— Xoxombo,
você lembra aquele dia do Santo António?
— Ená,
Zito! Não posso lhe esquecer!
Foi
num Carnaval. Todos os meninos do musseque fabricaram suas máscaras
de papelão e arrumavam a fuba uns nos outros. Satisfeitos, fugindo,
gritando ou pelejando, quando um sacrista punha mesmo nos olhos, que
não valia. Toneta estava na porta da cubata, nesse tempo ainda não
estava amigada no sô Amaral, e os meninos pararam suas brincadeiras
para lhe olharem, vestida de Carmen Miranda, como ela gostava sair
nas farras.
— Pópilas,
Zito! Você lembra a cara do Zeca Bunéu, quando lhe viu? Até
parecia maluco, a rir!
— Nunca
mais esqueci, palavra!
A
Toneta tinha chamado os meninos que andavam brincar. O Zeca Bunéu e
o Xoxombo foram logo mas o Biquinho correu na zuna, procurar o Zito,
a Carmindinha e Tunica falando a neta de vavó Xica estava chamar
para mostrar um feitiço. Sá Domingas ainda resmungou qualquer coisa
dessa sem-vergonha, mas os meninos correram para olhar o feitiço da
rapariga. Era um Santo António de madeira, vestido com um pano
castanho amarrado com barbante na cintura. Tinha os olhos roxos,
pintados com lápis de tinta e cuspo. Toneta pegou o boneco, muito
séria, todos sentaram na esteira, quando ela falou:
— Toda
a gente fecha os olhos e pensa uma coisa, para pedir no Santo
António. Mas não fala alto!
Obedecendo,
cada qual pediu, dentro da cabeça, seu desejo para Santo António.
— Pronto!
Podem olhar já...
Ajoelhada
na frente de todos, Toneta segurava o Santo António pela corda
pequena na cintura e punha uma cara muito séria mas, sem querer,
Zito olhou-lhe nos olhos e viu a malandrice lá no fundo deles. O
boneco tinha um fio pendurado debaixo dos pés e Toneta olhando as
caras curiosas e sérias, os olhos parados no Santo António,
escolheu:
— Você!
Já pensou sua prenda?... Então puxa neste fio, vai sair!...
Era
o Zito.
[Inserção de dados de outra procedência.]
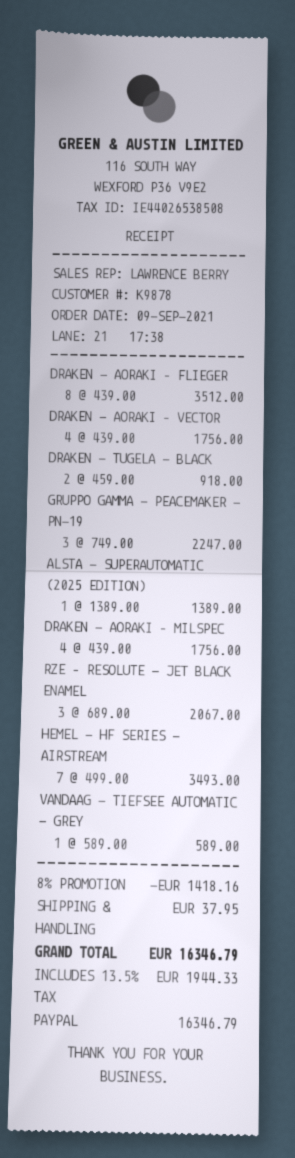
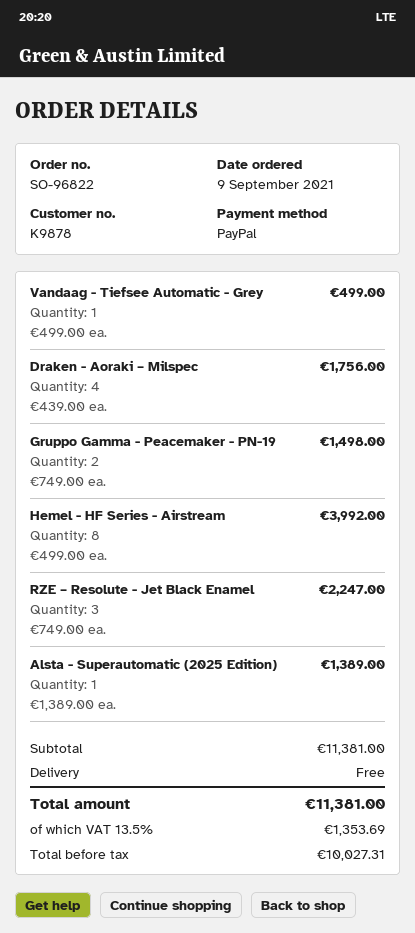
DRAKEN - AORAKI – FLIEGER: 8 x 439.00 = 3512.00 -> none
DRAKEN - AORAKI – VECTOR: 4 x 439.00 = 1756.00 -> none
DRAKEN - TUGELA - BLACK: 2 x 459.00 = 918.00 -> none
GRUPPO GAMMA - PEACEMAKER - PN-19: 3 x 749.00 = 2247.00 -> 2 x 749.00 = 1498.00
RZE – RESOLUTE - JET BLACK ENAMEL: 3 x 689.00 = 2067.00 -> 3 x 749.00 = 2247.00
HEMEL - HF SERIES - AIRSTREAM: 7 x 499.00 = 3493.00 -> 8 x 499.00 = 3992.00
VANDAAG - TIEFSEE AUTOMATIC - GREY: 1 x 589.00 = 589.00 -> 1 x 499.00 = 499.00
discount: 8% = 1418.16 -> none
shipping: 37.95 -> 0.00
tax: 13.5% = 1944.33 -> 13.5% = 1353.69
total: 16346.79 -> 11381.00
Os outros meninos olharam o amigo cheio de sorte, era mesmo o
primeiro a levar a prenda e começaram falar uns nos outros.
— Xê!...
— calou a Toneta. — Com barulho não vai sair!
Um
bocado atrapalhado, Zito estendeu a mão para o fio, agarrou-lhe e
parou. Olhou os outros meninos, viu a malandrice no fundo dos olhos
grandes da Toneta e começou a rir:
— Pópilas!
Pedi mesmo uma bicicleta! — e puxou com depressa.
O
que sucedeu custa contar. Se as gargalhadas do malandro do Zeca Bunéu
se juntaram logo nas de Toneta, o ar sério e zangado de Carmindinha
era irmão da cara banzada do Zito, aldrabado. E só as lágrimas e o
choro de Tunica é que faziam pena. Solto, o Santo António caiu na
esteira, mostrando ainda o grosso pau com cabeça encarnada que tinha
saído debaixo do pano castanho, quando Zito puxou o fio.
— Sukuama!
Essa Toneta tinha cada partida!...
— Não
posso esquecer esse dia, Xoxombo!
Dessa
conversa do Santo António é que saiu tudo. Zito precisava alguém
para falar e, mesmo miúdo como era Xoxombo, foi-lhe contando a
confusão daquela manhã e o medo, agora de tarde, o coração
pequenininho no peito, vergonha de ir espreitar Toneta. Se ela lhe
chamasse no quarto, como ia fazer então?
Xoxombo
era miúdo ainda mas tinha irmãs e lhe aconselhou:
— Não
sei, Zito. Mas se fosse você, arranjava mesmo uma prenda e ia lhe
levar nessa hora...
Era
um meio de tarde abafado. Nos dias de grande chuva a areia molhada
respira a água toda com o sol amarelo que aparece, depois, no céu
azul sem nuvens. E mesmo com o fresco da água da chuva, toda a gente
começava sentir um calor sem vento, de fazer noite quente, noite de
sunguilar até tarde e dormir a janela aberta. No ar limpo voavam as
andorinhas e os ferrões, os pardais cantavam nos zincos. Capins
verdes lavados, muxixes e imbondeiros riam para o sol, as raízes
cheias de água. Caminhando para baixo, esquivando para sá Domingas
não dar conta, descendo nas corridas a Rua da Pedreira, é que
Xoxombo viu mesmo o Zito era aquele menino mais-velho que todos
falavam. As horas estavam a passar, cinco e meia quase, e o menino ia
depressa com Xoxombo cheio de medo ao lado dele, olhando para todos
os lados da Ingombota, podia ser as amigas da mãe iam-lhe contar.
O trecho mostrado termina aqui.